From: Stevan Harnad <amsciforum_at_GMAIL.COM>
Date: Thu, 19 Feb 2009 11:24:25 -0500

In his "Analysis of Comments and Implementation of the NIH Public
Access Policy," Dr. Raynard Kington, Acting Director, National
Institutes of Health (NIH), writes that
      "direct feeds from [institutional repositories (IRs)
      are]... worthwhile... but... raise important technical
      and logistical challenges regarding author approval,
      copyright permissions, quality control, and formats for
      electronic transfer. The NIH remains open to closer
      collaboration with institutional [repositories] and will
      consider this issue as the Policy matures."

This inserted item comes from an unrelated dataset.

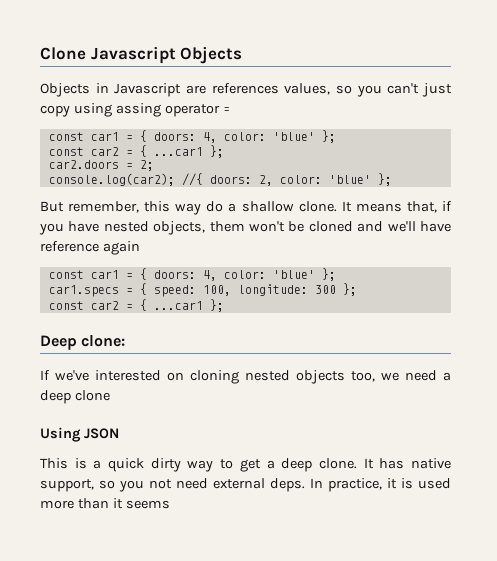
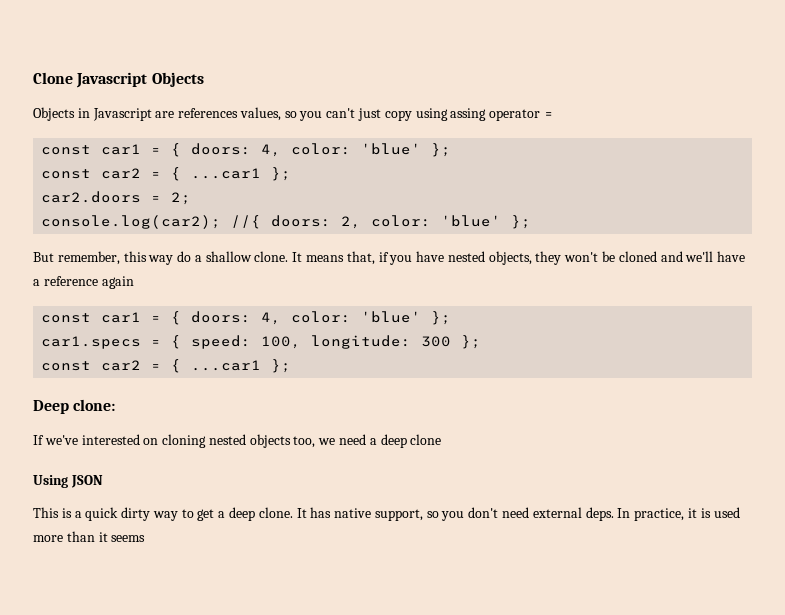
- It means that, if you have nested objects, them won't be cloned and we'll have reference again
+ It means that, if you have nested objects, they won't be cloned and we'll have a reference again
- It has native support, so you not need external deps.
+ It has native support, so you don't need external deps.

It is virtually certain that all technical and logistical challenges
to designating Institutional Repositories (IRs) as NIH's preferred
locus of direct deposit (followed by "direct feed" to PubMed Central
(PMC)) can be successfully met (and most already have been: see
below). The benefits of NIH/institutionalcollaboration on direct
feeds will be enormous, and will far exceed the current reach of
the NIH mandate (which is now restricted to the 80,000 articles a
year resulting from NIH funding, no more, no less).

The NIH mandate touches the institutions of every one of NIH's
fundees. If the NIH mandate preferentially encourages its fundees to
deposit their NIH-funded output in their own respective IRs (with
direct feed to to PMC therefrom, instead of direct deposit in PMC, as
now), it will also motivate their fundees to deposit -- and motivate
their fundees' institutions to mandate the deposit of -- the rest of
their institutional output in their IR too, not just the NIH-funded
fraction of it. Not so if the 80,000 NIH articles must be directly
deposited institution-externally (in PMC): That has the exact
opposite effect, competing with and complicating, hence demotivating
institutional deposits and mandates. (And we must not forget that the
institutions are the universal providers of all research output:
funded and unfunded, across all disciplines.)

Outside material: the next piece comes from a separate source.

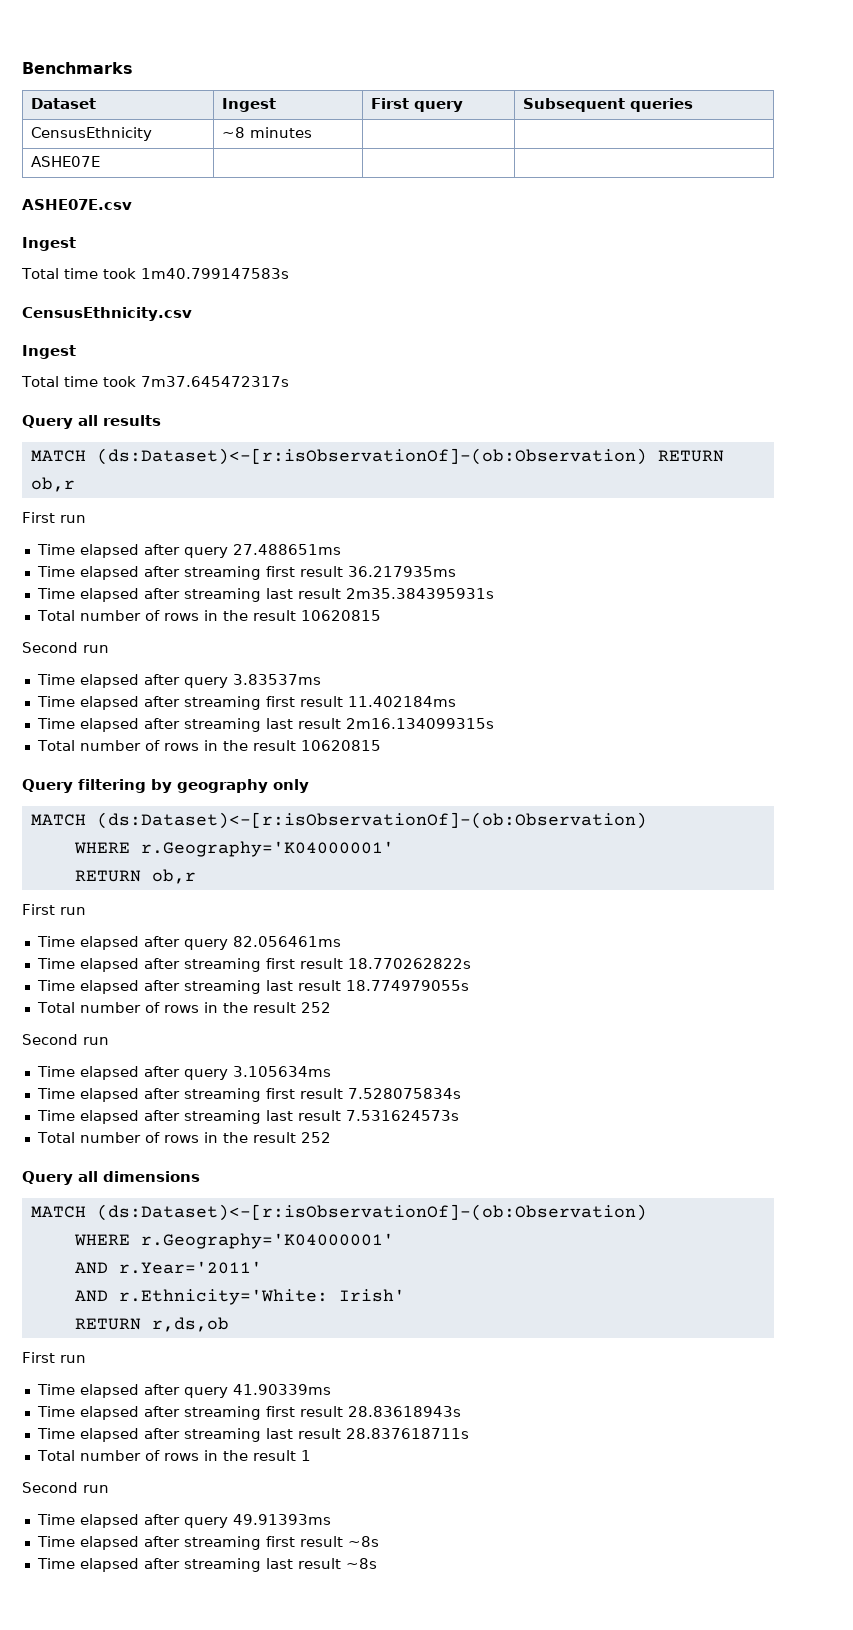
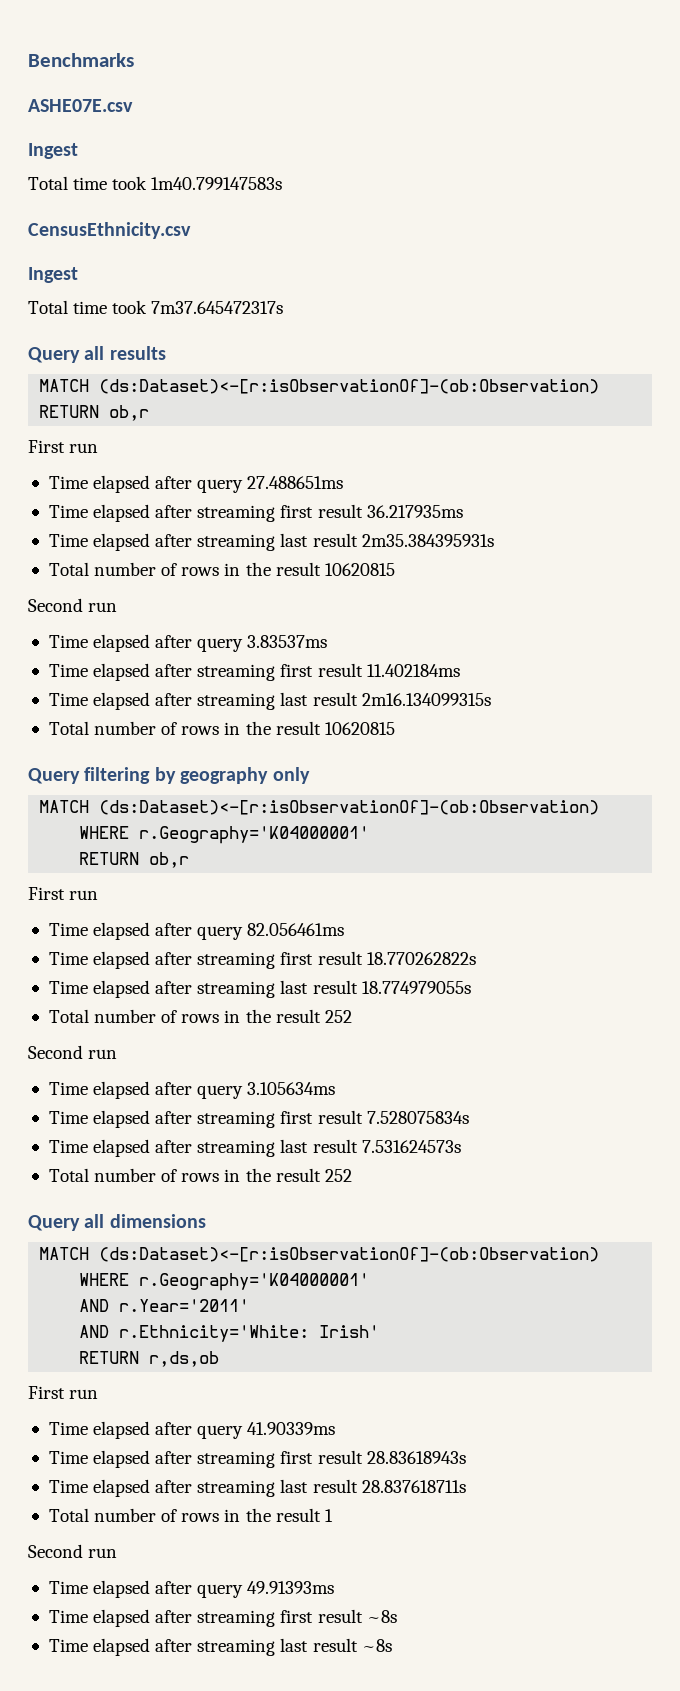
- Dataset | Ingest | First query | Subsequent queries
- CensusEthnicity | ~8 minutes | |
- ASHE07E | | |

The "technical and logistical challenges" for "direct feeds" from IRs
to PMC have already been largely met:
      (1) The SWORD transfer protocol has already solved the
      problem of automatically exporting IR deposits to other
      respoitories.

      (2) "Author approval" is not a problem at all: Authors
      are mandated by NIH to deposit, and NIH specifies the
      locus of deposit. Currently that designated locus is PMC.
      The recommendation here is that the preferred locus of
      deposit should instead be the author's IR, with the
      deposit then automatically ported by "direct feed" (via
      SWORD) to PMC. (Institutional deposit will in fact
      simplify deposit for authors, increasing their motivation
      to comply with the NIH mandate.)

      (3) "Copyright permissions" are not a problem either:
      Authors are mandated by NIH to deposit and NIH specifies
      the locus of deposit. If copyright is not an issue with
      PMC deposit, it is even less of an issue with direct
      institutional deposit in the fundee's own IR. (Publisher
      embargoes can be -- and are -- implemented by IRs just as
      they are by PMC.)

      (4) "Quality control" is not a problem either. Authors
      are mandated by NIH to deposit their final, refereed,
      revised draft, and NIH specifies the locus of deposit.
      The IR deposit can be exported by "direct feed" (via
      SWORD) to PMC, where exactly the same quality controls
      can be performed as are now being performed by PMC. (The
      IR direct-deposit protocol can easily be made to conform
      to the PMC direct-deposit protocol: they are almost
      identical already.) 

      (5) "Formats for electronic transfer" is not a problem
      either. The SWORD protocol does the electronic transfer,
      and the format for deposit of the author's final,
      refereed, revised draft is exactly the same.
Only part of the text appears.